The patient was a 9-year-old boy with recurrent abdominal pain sometimes associated with diarrhea and hematochezia. Extensive laboratory investigation was unremarkable and colonoscopy showed only mild erythema of the rectal mucosa.

The histologic evaluation of the colonic mucosa revealed a 2- to 3-┬Ám-thick band of spirochetes that covered the luminal surface of the absorptive cells (Figure 1) and spared goblet cells (Figure 2). There was no significant inflammation in the lamina propria except for a mild increase in the number of eosinophils in places (Figure 1). The upper gastrointestinal tract showed no pathologic changes.

The patient was treated with erythromycin, 40 mg/kg/ day, for 10 days. With treatment, his abdominal pain resolved and rectal bleeding ceased.

Intestinal spirochetosis is characterized by heavy colonization of colonic mucosa by spirochetes. The presence of spirochetes in human bowel has been recognized since 1900, but it is still a matter of debate whether they are just commensal organisms or whether they represent a true colorectal disease.1

Human intestinal spirochetes comprise a group of bacteria of considerable heterogeneity, with many of them being classified as Borrelia eurygyrata, Brachyspirn aalborgi, or Serpulina pilosicoli. They are genetically unrelated to non-intestinal spirochetes, such as Treponema pallidum. A heavy infestation by intestinal spirochetes is described in both immunocompetent and immunocompromised hosts.

The mode of transmission remains unknown. Chronic fecal stasis might be implicated in spirochetal multiplication. In children, intestinal spirochetosis has been associated with ascariasis, enterobiasis, and Helicobacter pylori gastritis. Whether this is coincidental or reflects an oral route of infection is unclear.

Many authors regard these organisms as commensals, because small numbers of spirochetes are usually not associated with clinical symptoms. A heavy colonization, however, histologically appearing as a dense basophilic band along the entire colonic surface, may be associated with diarrhea, rectal bleeding, abdominal pain, purulent discharge, and an appendicitis-like picture. Symptoms can persist even after the eradication of spirochetes.

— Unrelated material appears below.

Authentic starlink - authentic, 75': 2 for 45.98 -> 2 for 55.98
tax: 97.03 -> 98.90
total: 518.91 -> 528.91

The spirochetes appear on hematoxylin-eosin-stained sections as a densely packed layer of organisms, which covers the luminal surface of the colonic absorptive epithelial cells but spares the goblet cells. The presence of intestinal spirochetes has been also documented within the crypt epithelial cells and lamina propria histiocytes as well as within Schwann cells. These findings reflect a potential for invasion and cell damage. The colonization is usually associated with no or only minimal inflammatory reaction within the lamina propria. The intestinal spirochetes are highlighted by periodic acid-Schiff, Giemsa, and Grocott as well as silver stains such as Warthin-Starry (Figure 3) and Dieterle.

A number of diagnostic tests based on genotypes have been developed for identification of Brachyspira species, including specific detection by polymerase chain reaction targeting 16S ribosomal DNA or 23S rDNA and fluorescent rRNA in situ hybridization with specific oligonucleotide probes directly from feces or paraffin-embedded tissue. There is no clear association between species and clinical or pathologic findings.2

References

1. Rotterdam H. Intestinal spirochetosis. In: Connor DH, Chandler FW, Schwartz DA, Manz HJ, Lack EE, eds. Pathology of Infectious Diseases. Stamford, Conn: Appleton & Lange; 1997:583-588.

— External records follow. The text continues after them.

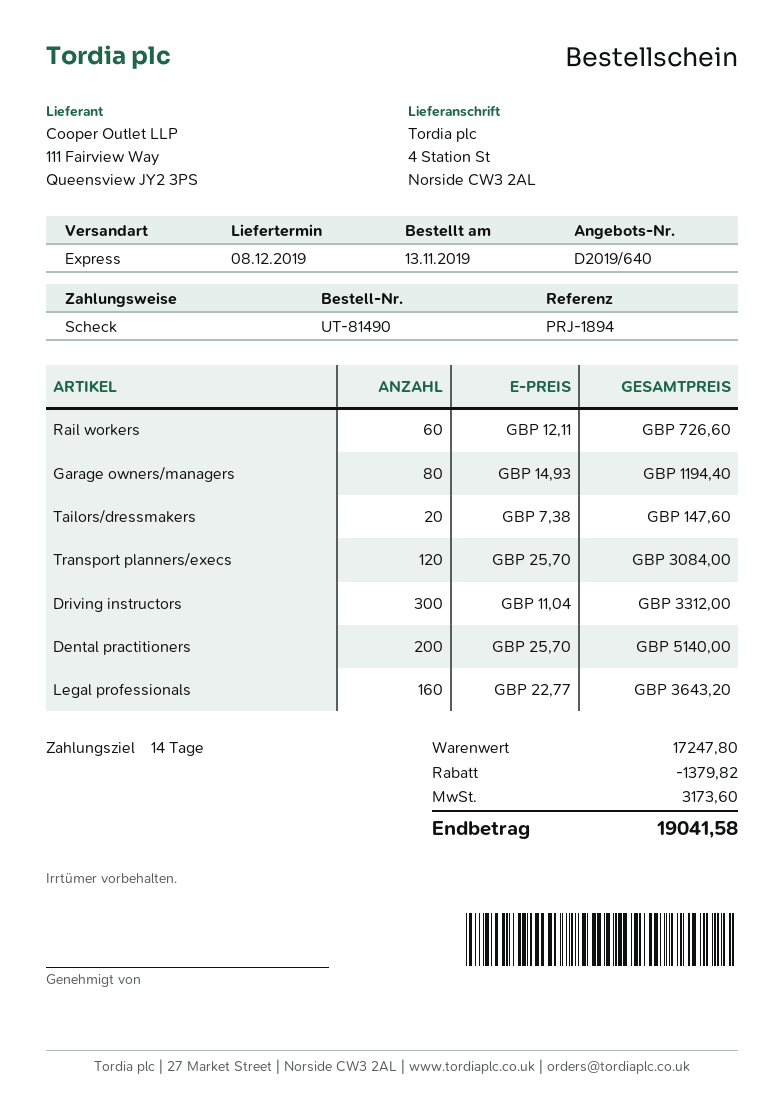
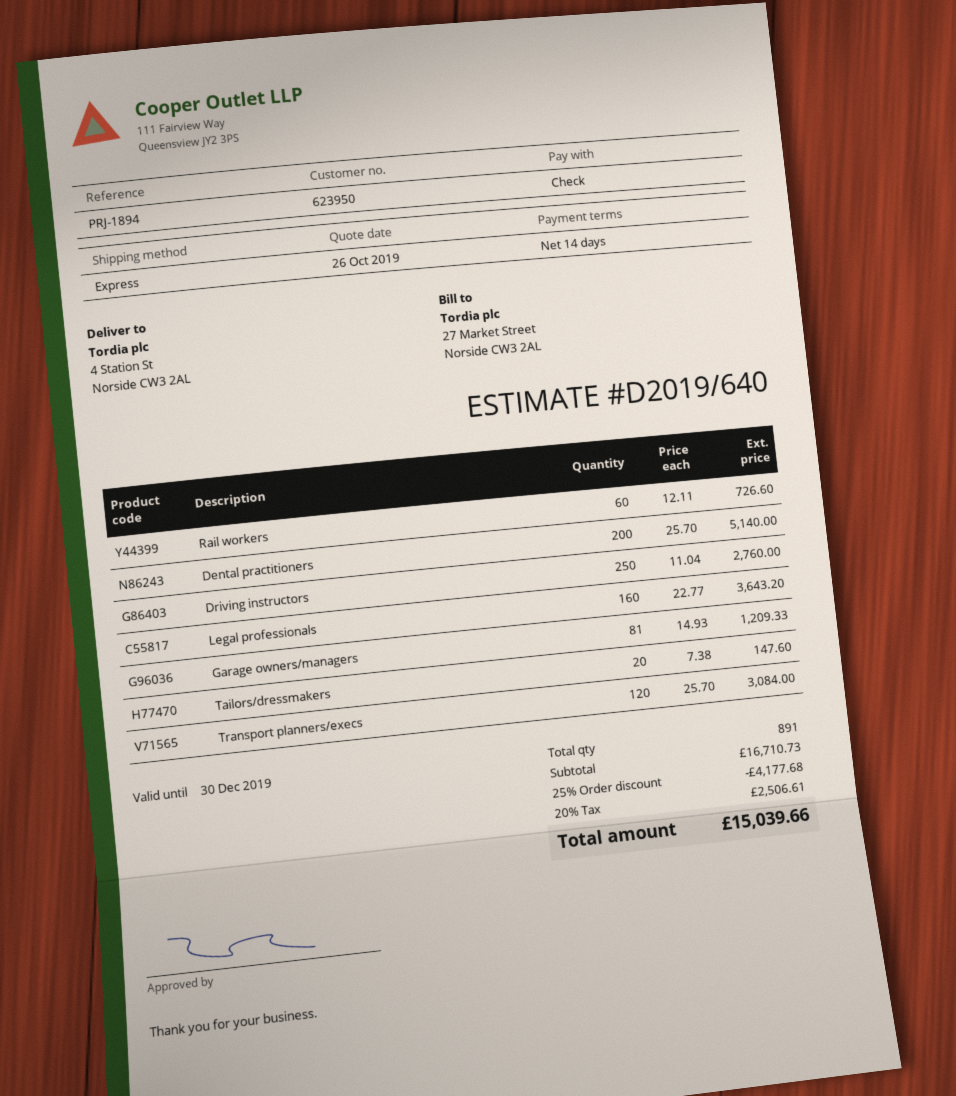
Garage owners/managers: 80 x 14.93 = 1194.40 -> 81 x 14.93 = 1209.33
Driving instructors: 300 x 11.04 = 3312.00 -> 250 x 11.04 = 2760.00
subtotal: 17247.80 -> 16710.73
discount: 1379.82 -> 4177.68
tax: 3173.60 -> 2506.61
total: 19041.58 -> 15039.66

2. Koteish A, Kannangai R, Abraham S, Torbenson M. Colonic spirochetosis in children and adults. Am J Clin Pathol. 2003;120:828-832.

Laurentia Nodit, MD; Maria Parizhskaya, MD

Accepted for publication March 10, 2004.

From the Department of Pathology, University of Pittsburgh Medical Center and Children's Hospital, Pittsburgh, Pa.

The authors have no relevant financial interest in the products or companies described in this article.

Reprints: Laurentia Nodit, MD, Department of Pathology, University of Pittsburgh Medical Center, A-610 Scaife Hall, 200 Lothrop St, Pittsburgh, PA 15213 (e-mail: noditl@upmc.edu).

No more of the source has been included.